Web page revision data:
========
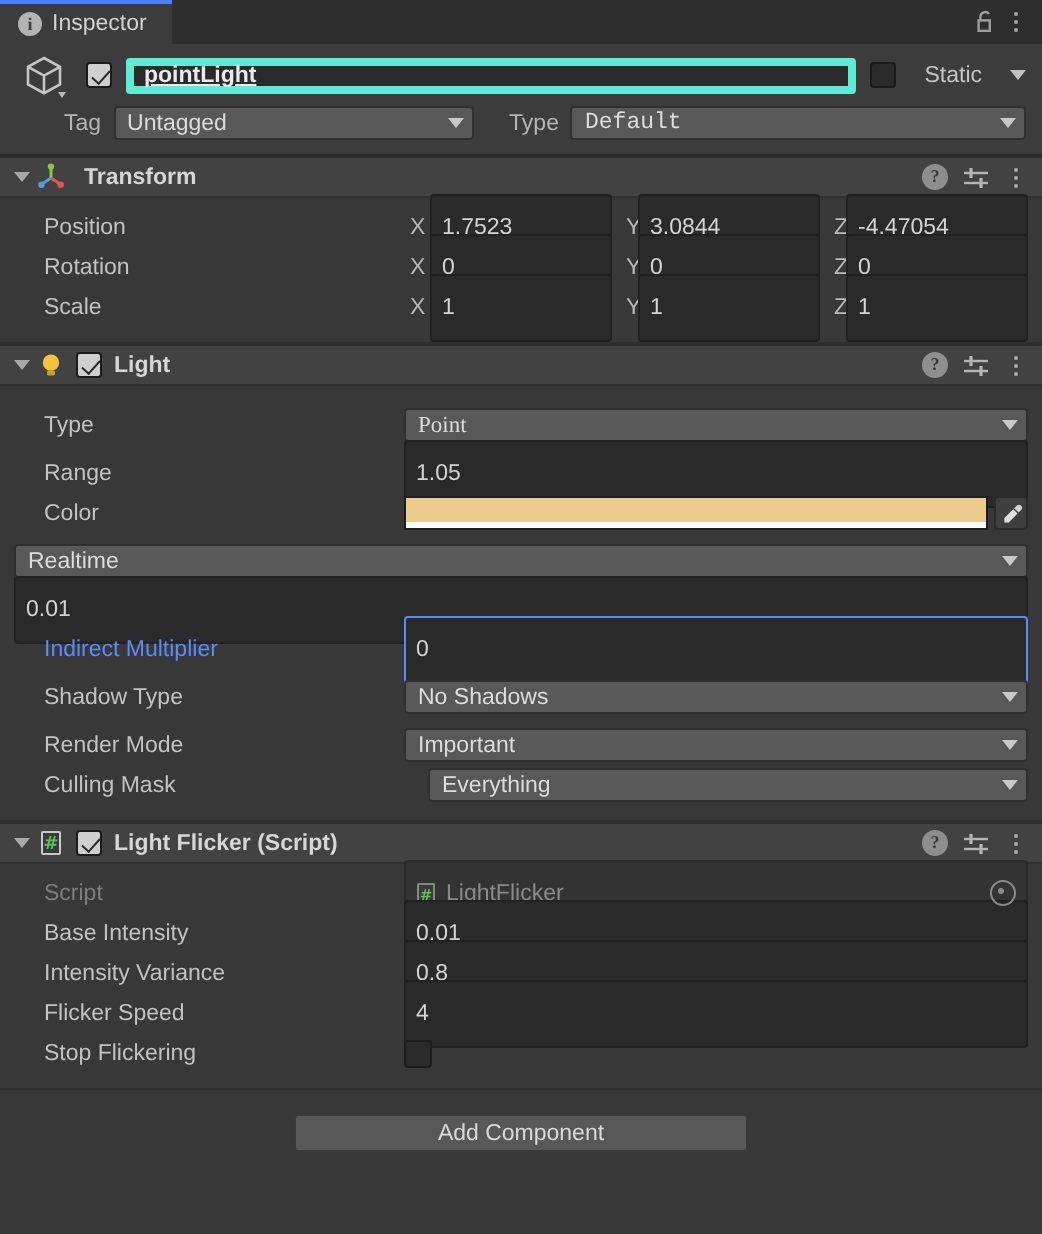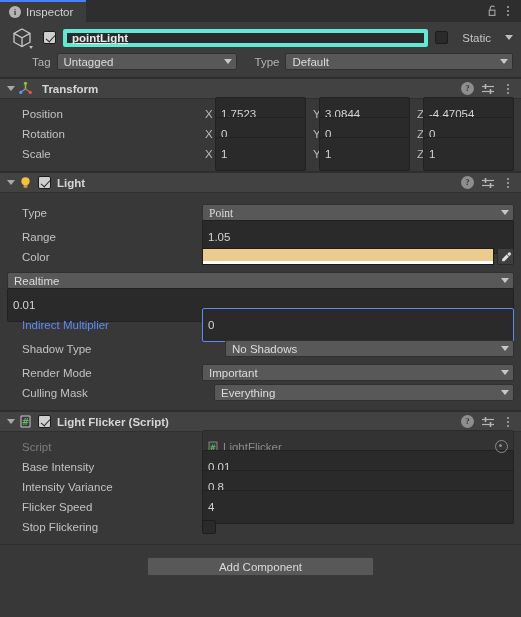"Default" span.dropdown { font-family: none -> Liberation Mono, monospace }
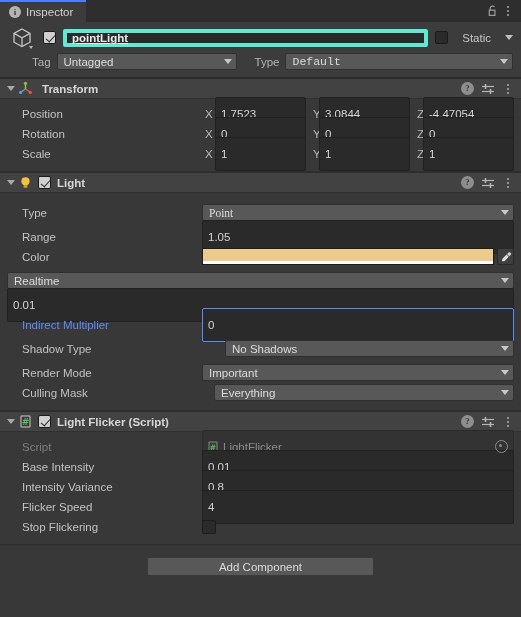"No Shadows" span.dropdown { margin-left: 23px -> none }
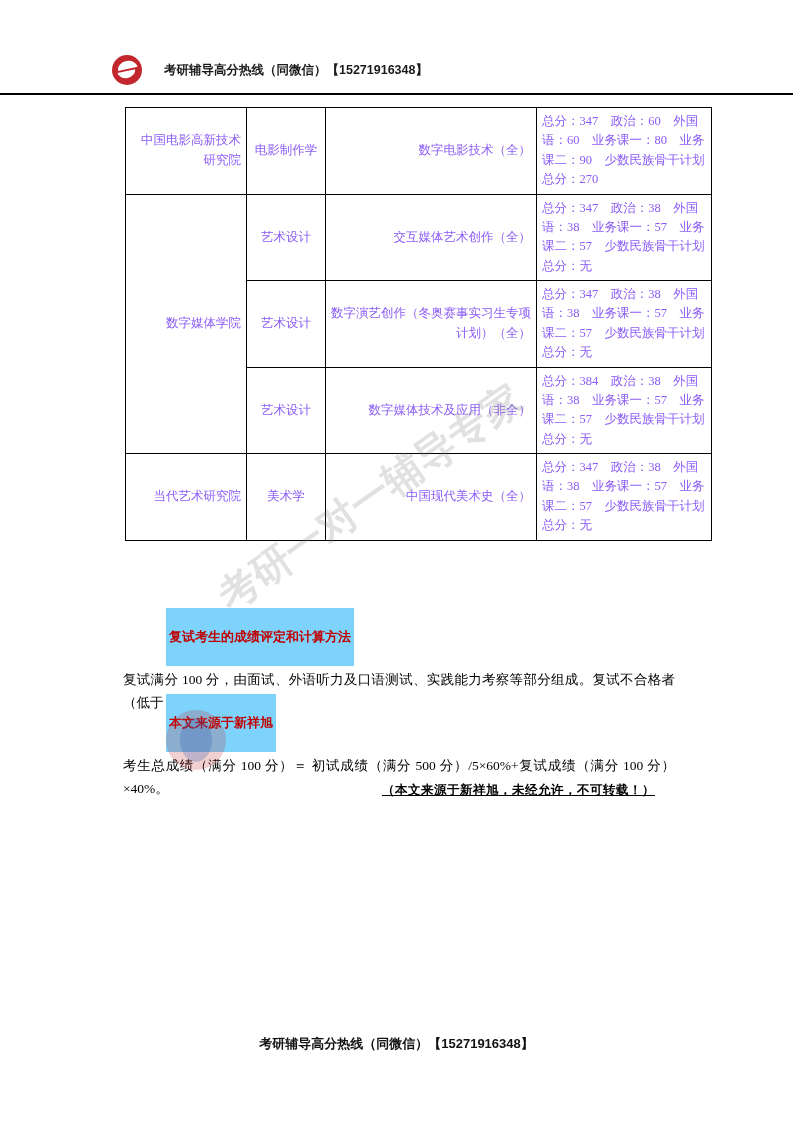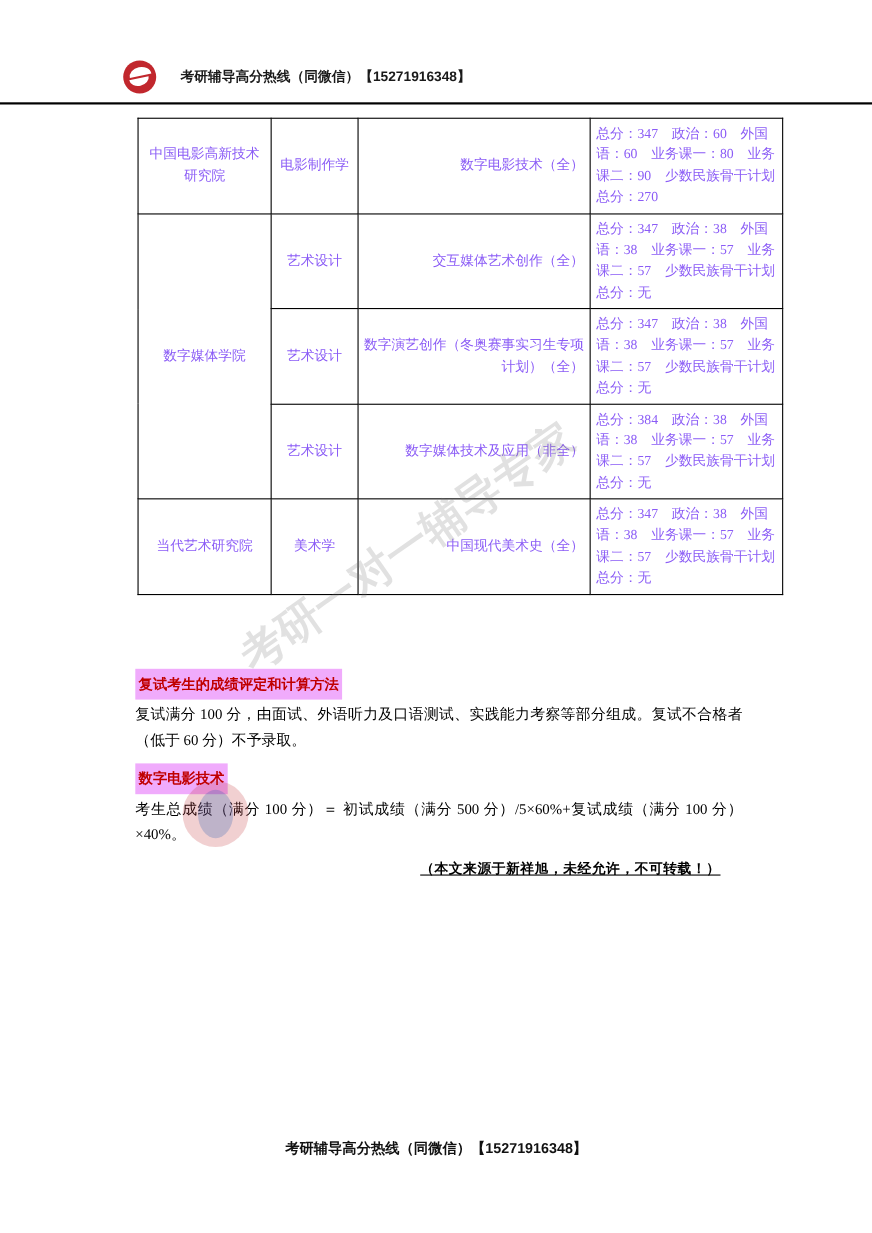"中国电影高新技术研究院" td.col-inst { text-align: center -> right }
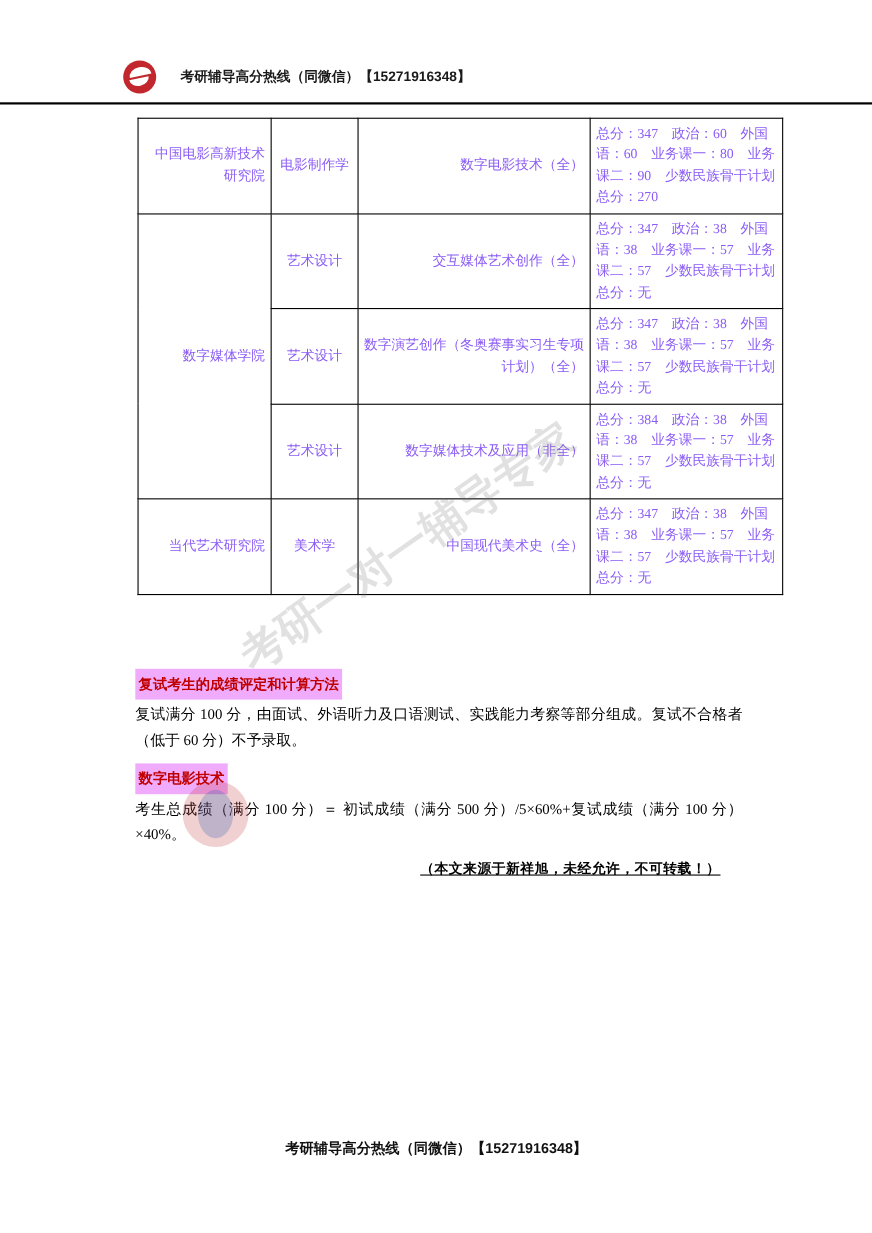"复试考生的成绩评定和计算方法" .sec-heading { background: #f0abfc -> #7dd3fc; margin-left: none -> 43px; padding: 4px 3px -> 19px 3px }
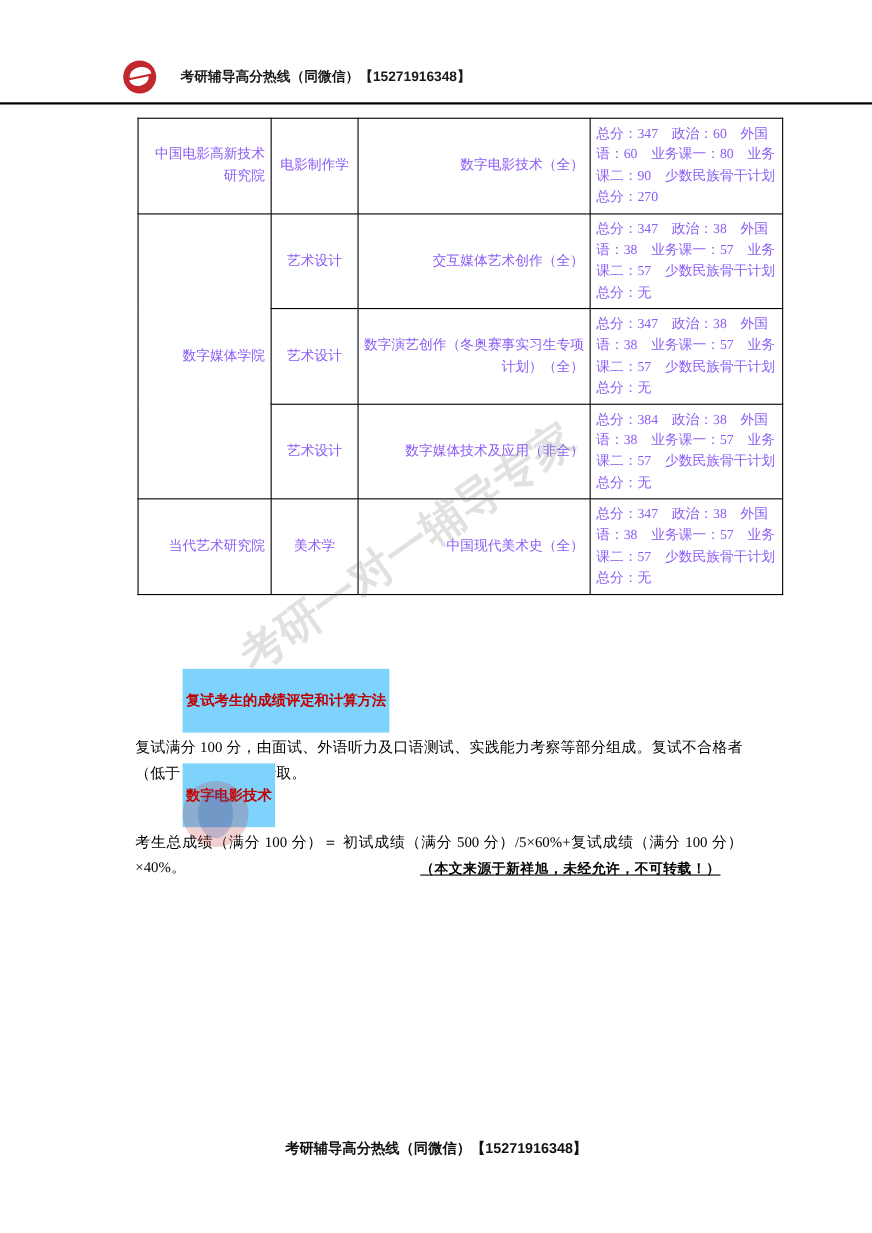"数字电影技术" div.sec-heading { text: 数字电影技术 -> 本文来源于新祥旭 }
========
• _ACTIVITY_: Without the pictures, transcribe exactly the lines above from the one containing "background: #f0abfc ->" through the last.

• _OUTPUT FOR THIS TASK_:
"复试考生的成绩评定和计算方法" .sec-heading { background: #f0abfc -> #7dd3fc; margin-left: none -> 43px; padding: 4px 3px -> 19px 3px }
"数字电影技术" div.sec-heading { text: 数字电影技术 -> 本文来源于新祥旭 }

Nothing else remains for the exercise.